Dall’altra parte, da un momento all’altro, senza il minimo preavviso, la giornata prende una piega inaspettata per l’insorgere di impegni dimenticati o sbucati dal nulla, cui si chiede di far fronte con urgenza. Si susseguono riunioni improvvisate al tavolo della cucina con ridefinizione di regole e compromessi di famiglia, in cerca di nuovi accordi o, per lo più, disaccordi. E poi si parla di loro, mentre li accompagni in auto nel traffico, con Capo Plaza in sottofondo sparato a mille da Spotify.

Cerco di isolare la voce del giovane maschio nel flow spinto del trap italiano. Tra una parolaccia e l’altra dell’artista in autotune, mi chiede come sia nato il linguaggio e perché l’uomo parli mentre il gatto no. Mi arrampico sugli specchi con teorie evolutive che possano catturarlo, ma il mio cervello stanco e confuso fa fatica a lavorare. Spero di aver detto qualcosa di interessante e soprattutto di scientifico, penso che a casa riaprirò il libro per circostanziare meglio quelle affermazioni che non ricordo neanche bene.

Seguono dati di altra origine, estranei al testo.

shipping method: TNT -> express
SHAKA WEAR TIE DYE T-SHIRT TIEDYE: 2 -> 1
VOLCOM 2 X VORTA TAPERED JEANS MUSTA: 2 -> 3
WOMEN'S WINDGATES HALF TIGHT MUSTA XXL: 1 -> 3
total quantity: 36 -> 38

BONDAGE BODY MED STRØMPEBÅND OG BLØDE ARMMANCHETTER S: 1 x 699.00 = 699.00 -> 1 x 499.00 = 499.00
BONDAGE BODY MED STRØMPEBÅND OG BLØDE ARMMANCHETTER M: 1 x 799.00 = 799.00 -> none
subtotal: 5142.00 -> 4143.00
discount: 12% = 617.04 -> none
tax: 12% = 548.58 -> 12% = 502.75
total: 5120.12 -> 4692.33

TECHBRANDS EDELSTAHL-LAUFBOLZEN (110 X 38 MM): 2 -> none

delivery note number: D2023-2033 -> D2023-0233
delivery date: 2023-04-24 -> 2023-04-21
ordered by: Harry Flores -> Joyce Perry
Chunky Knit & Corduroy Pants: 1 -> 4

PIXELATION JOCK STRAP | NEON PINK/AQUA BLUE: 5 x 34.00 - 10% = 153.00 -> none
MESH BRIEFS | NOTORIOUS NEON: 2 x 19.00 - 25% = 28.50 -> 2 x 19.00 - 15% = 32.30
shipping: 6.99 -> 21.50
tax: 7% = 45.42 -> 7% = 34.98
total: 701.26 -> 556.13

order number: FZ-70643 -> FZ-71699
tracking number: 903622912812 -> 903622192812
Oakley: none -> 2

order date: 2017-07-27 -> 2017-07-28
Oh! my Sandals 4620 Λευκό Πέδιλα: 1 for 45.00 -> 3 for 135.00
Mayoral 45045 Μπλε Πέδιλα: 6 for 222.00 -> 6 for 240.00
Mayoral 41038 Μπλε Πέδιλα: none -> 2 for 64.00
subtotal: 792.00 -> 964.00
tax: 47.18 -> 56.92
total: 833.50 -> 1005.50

Accompagnare la metamorfosi: tra attesa e protezione

Il bozzolo intanto continua a costituirsi intorno al tenero virgulto. Occorre osservarlo da una distanza giusta, la cui lunghezza si riformula ogni giorno, ed intervenire, esserci, prestare l’orecchio. A quel punto noi genitori saremo stanchi e sordi, sperando che  la scorza protettiva si sia fatta sempre più resistente. Il contenitore sarà diventato una armatura vera e propria che avrà la funzione di proteggere gli adolescenti dagli attacchi dei predatori della vita, finché non prenderanno il volo, forti e delicati come una farfalla.